Start of Task inputs

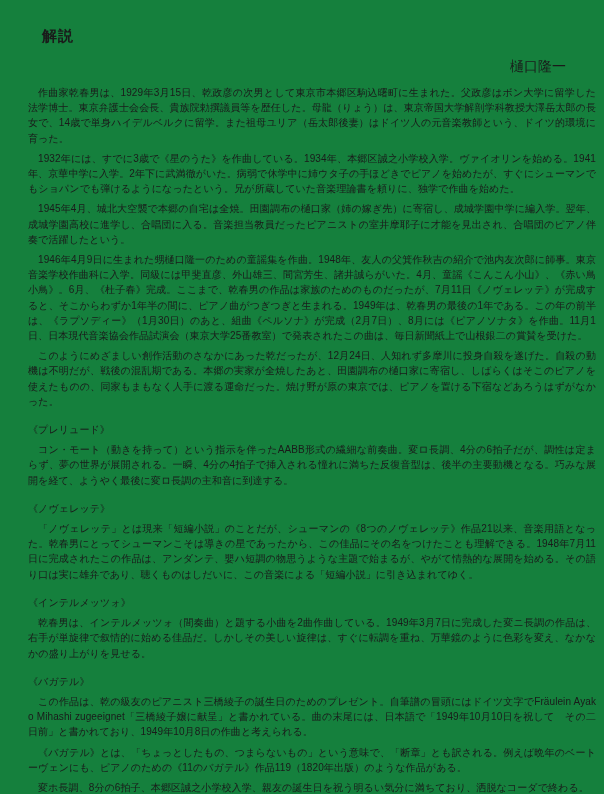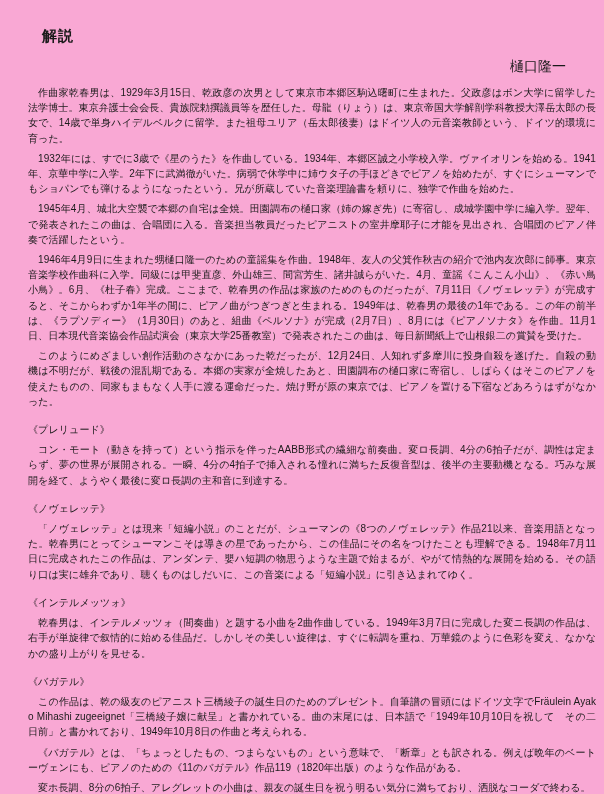"解説" .page { background: #f9a8d4 -> #15803d }
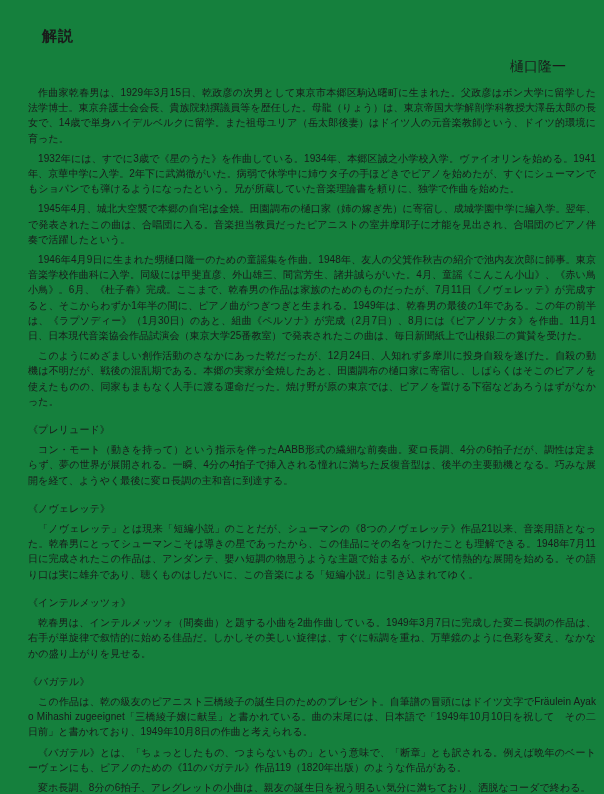"1945年4月、城北大空襲で本郷の自宅は全焼。田園調布の樋口家（姉の嫁ぎ先）に寄" p.para { text: で発表されたこの曲は -> 成城学園高校に進学し }
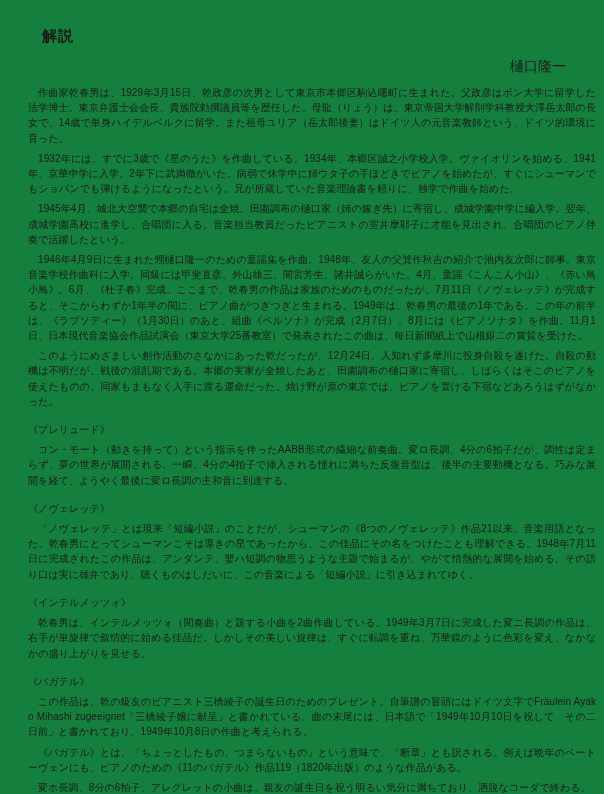"変ホ長調、8分の6拍子、アレグレットの小曲は、親友の誕生日を祝う明るい気分に満ち" p.para { text: アレグレットの小曲は -> 本郷区誠之小学校入学 }
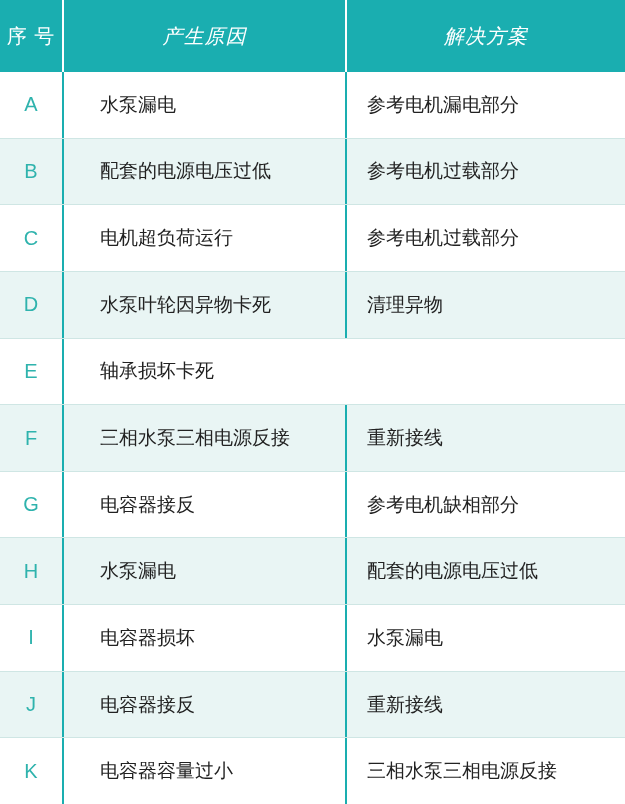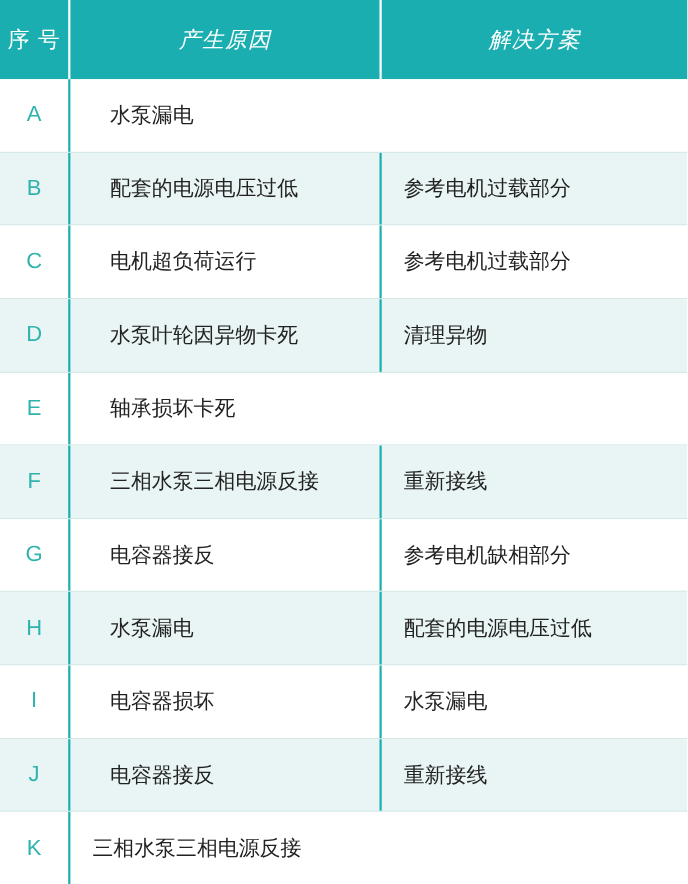"参考电机漏电部分" div.cell { html: none -> <div>参考电机漏电部分</div> }
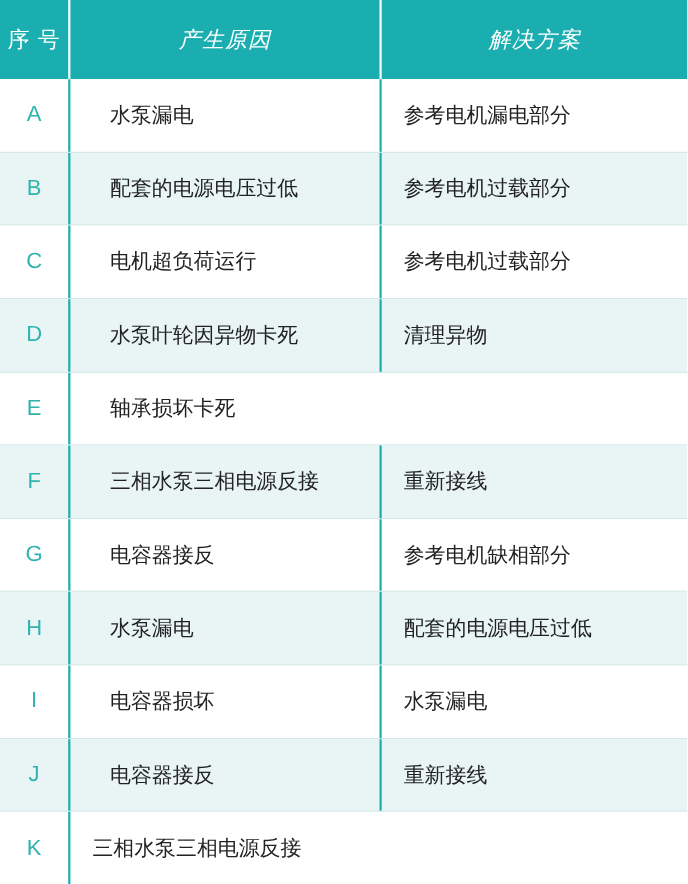"电容器容量过小" div.cell { html: none -> <div>电容器容量过小</div> }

End of Task inputs

Work instructions: Word for word, reproduce each line from the one with "none -> <div>参考电机漏电部分</div>" through the last line of the material above, both included, and drop the pictures.

Output for this exercise:
"参考电机漏电部分" div.cell { html: none -> <div>参考电机漏电部分</div> }
"电容器容量过小" div.cell { html: none -> <div>电容器容量过小</div> }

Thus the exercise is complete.